By Charles Goldberg
NEW ORLEANS – Oklahoma's Baker Mayfield has all the numbers to prove he's a good quarterback, and the smarts to know what he to expect when he plays Auburn in the Sugar Bowl.
The Heisman Trophy finalist figures he'll see plenty of Montravius Adams, Carl Lawson and the rest of Auburn's defensive line up close sometime after Monday night's 7:40 kickoff in the Superdome.
"Their front line really sets the tone for their whole defense," Mayfield said. "They have a bunch of players that wreak havoc. They allow their secondary and linebackers to play aggressively because they know they don't have to cover people that long because of the talent up front.
"We all know about Lawson and Adams. You can talk about the two stars, but the guys who rotate in and out are very good, too. They have a lot of big guys. It will be a big challenge for us, but I'm looking forward to it, and our offensive line is, too."
Mayfield has completed 235 of 330 passes for 3,669 yards and 38 touchdowns this season.
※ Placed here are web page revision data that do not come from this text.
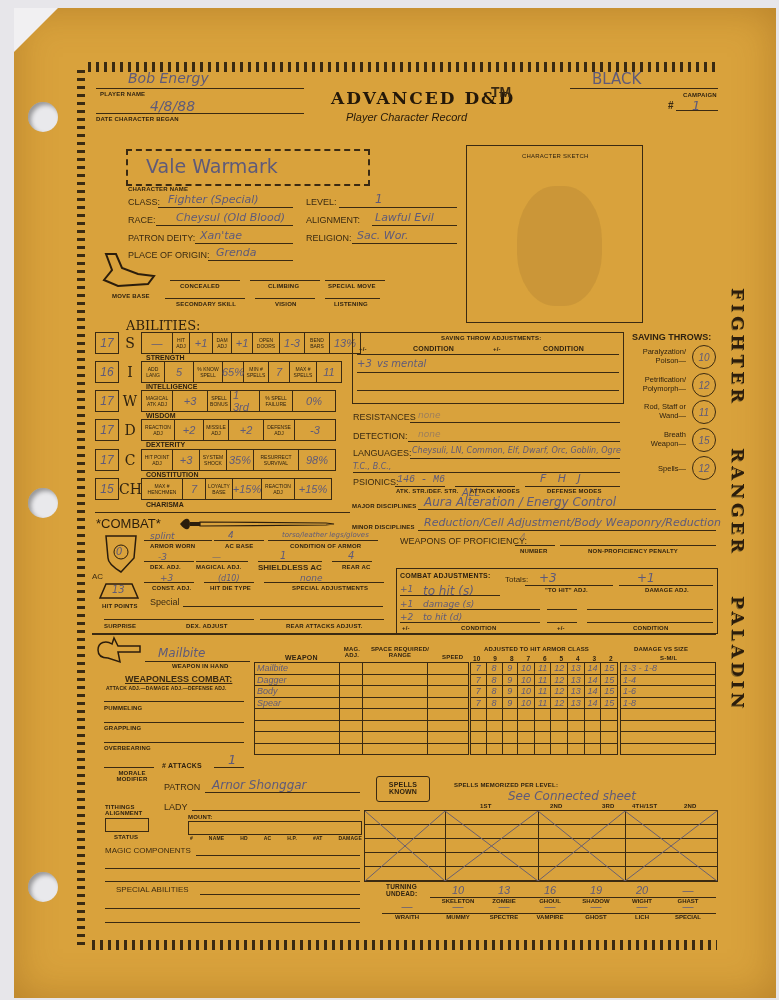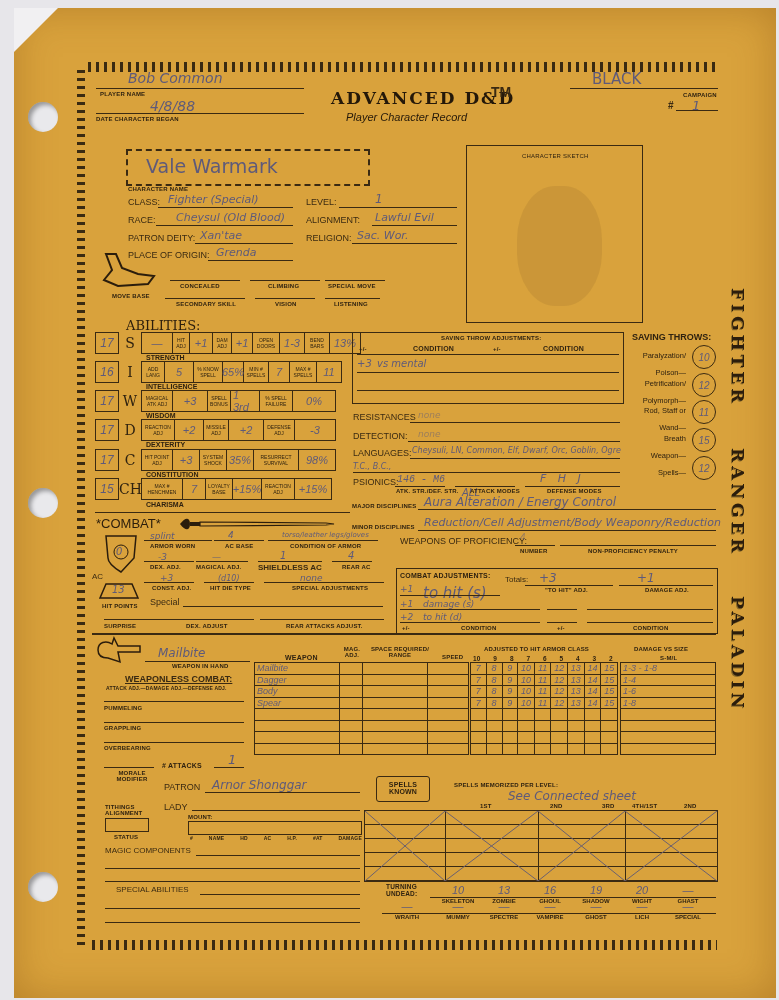--- a/index.html
+++ b/index.html
@@ -65,7 +65,7 @@
 <div class="border-h" style="left:92px; top:940px; width:625px;"></div>
 <div class="border-v" style="left:77px; top:70px; height:880px;"></div>
 
-<div class="abs hand" style="left:128px; top:70px; font-size:14px;">Bob Common</div>
+<div class="abs hand" style="left:128px; top:70px; font-size:14px;">Bob Energy</div>
 <div class="line" style="left:96px; top:88px; width:208px;"></div>
 <div class="abs lbl" style="left:100px; top:91px;">PLAYER NAME</div>
 <div class="abs hand" style="left:150px; top:98px; font-size:14px;">4/8/88</div>

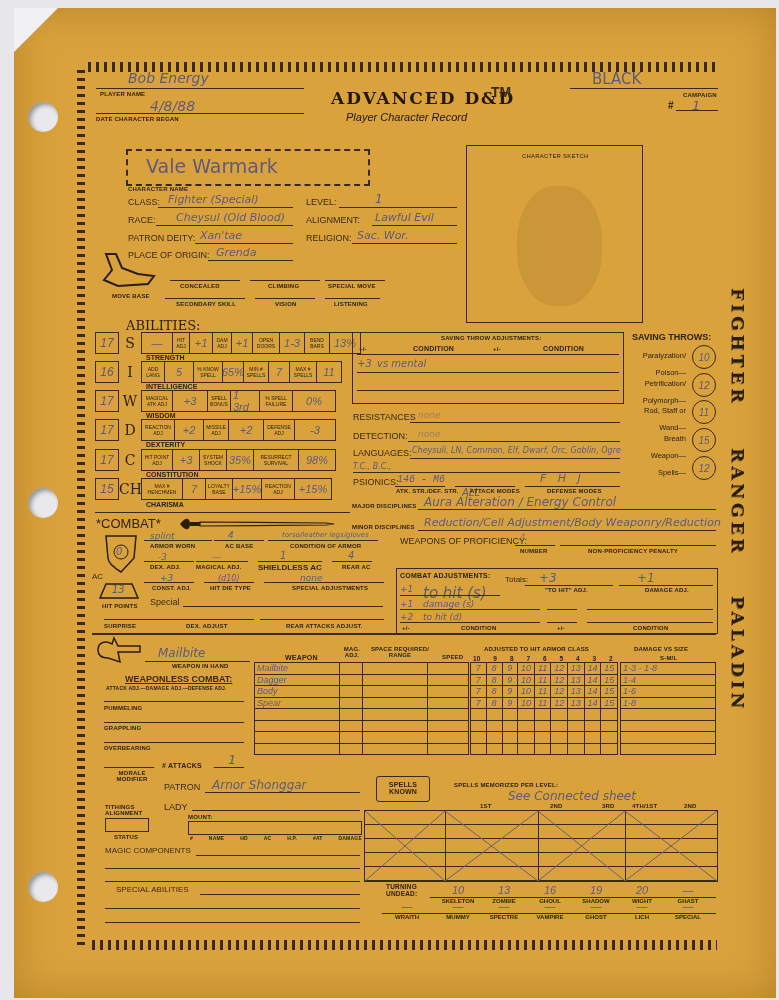--- a/index.html
+++ b/index.html
@@ -36,7 +36,7 @@
   .ab-val { font-size:11px; color:#5e5a7a; font-style:italic; }
   .ab-name { position:absolute; font-size:7px; font-weight:bold; text-transform:uppercase; color:#2f2210; }
   .save { position:absolute; left:638px; width:80px; height:30px; }
-  .save .sl { position:absolute; left:0; top:2px; width:48px; font-size:7.5px; text-align:right; line-height:17px; color:#2f2210; }
+  .save .sl { position:absolute; left:0; top:2px; width:48px; font-size:7.5px; text-align:right; line-height:9px; color:#2f2210; }
   .save .sc { position:absolute; left:54px; top:0; width:22px; height:22px; border:1.5px solid #3a2a12; border-radius:50%;
               display:flex; align-items:center; justify-content:center; font-size:10px; color:#5e5a7a; font-style:italic; }
   .vert { position:absolute; left:728px; font-family:"DejaVu Serif", serif; font-weight:bold; font-size:17px; color:#2b1d0c;

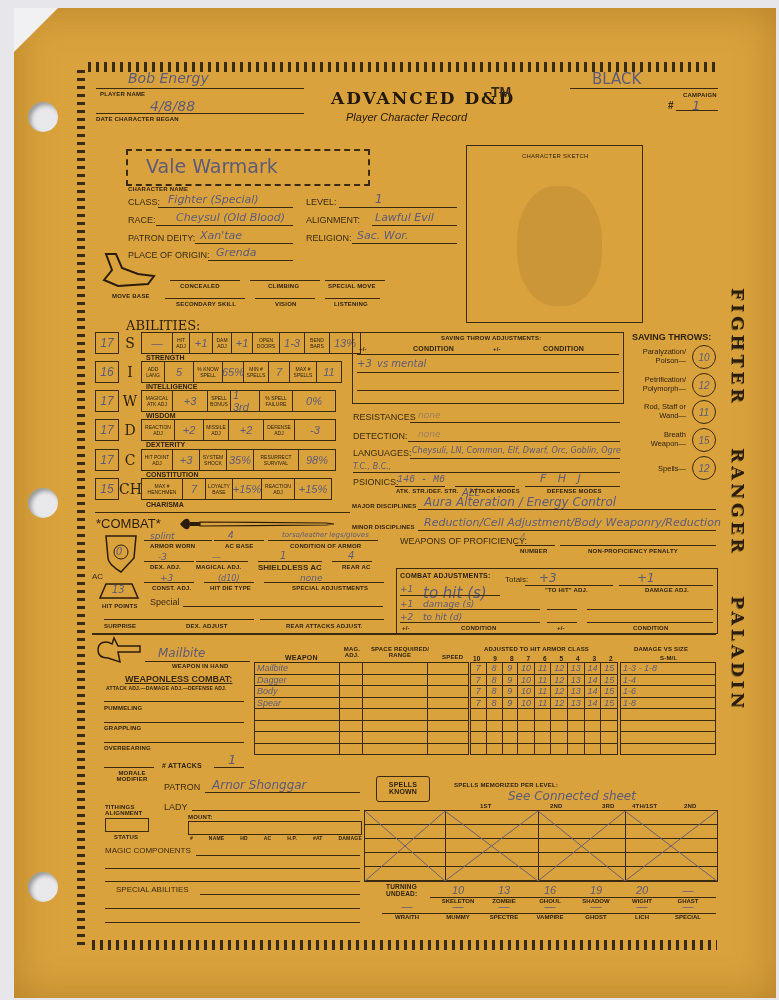--- a/index.html
+++ b/index.html
@@ -456,7 +456,7 @@
   <div class="line" style="left:222px; top:16px; width:94px;"></div>
   <div class="abs lbl" style="left:248px; top:18px;">DAMAGE ADJ.</div>
   <div class="abs hand" style="left:3px; top:15px; font-size:9px;">+1</div>
-  <div class="abs hand" style="left:26px; top:15px; font-size:15px;text-align:center;">to hit (s)</div>
+  <div class="abs hand" style="left:26px; top:15px; font-size:12px;text-align:center;">to hit (s)</div>
   <div class="line" style="left:3px; top:26px; width:100px;"></div>
   <div class="abs hand" style="left:3px; top:30px; font-size:9px;">+1</div>
   <div class="abs hand" style="left:26px; top:30px; font-size:9px;">damage (s)</div>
The last time an Auburn quarterback passed for 38 touchdowns in a season? Never.
The game sets up this way, at least in one strength-versus-strength category: Oklahoma is No. 2 in the country in total and scoring offense. Auburn is No. 5 in scoring defense and 21st in total defense.
Auburn has something else going for it, something it really hasn't had since midseason.
"We know when we had the team healthy, we were playing our best football," said linebacker Deshaun Davis. "It's fair to say that everybody in the country knows that. We got everybody 100 percent, so we're ready to roll."
The injuries particularly hurt Auburn's offense, first when running back Kerryon Johnson went down with a bad ankle that is only now back to full strength; then when quarterback Sean White suffered a shoulder injury, then when SEC leading rusher Kamryn Pettway suffered a leg injury.
"Everybody is healthy now and I think we are a different team," White said.
So here comes White, Pettway and Johnson.
"I think Sean is one of those kids who has been a little bit of the underdog," said offensive coordinator Rhett Lashlee. "He has a great competitive desire, and that's what his guys love about him, and he just keeps coming at you. Having him out there gives our guys a shot in the arm because of his competitiveness."
Oklahoma defensive coordinator Mike Stoops says "there's a little bit of a style clash" when facing Gus Malzahn's offense after spending a season playing Big 12 schools. But Stoops said one thing is for sure: "You're going to get a physical football team and a talented football team."
"I think our players understand that, respect that."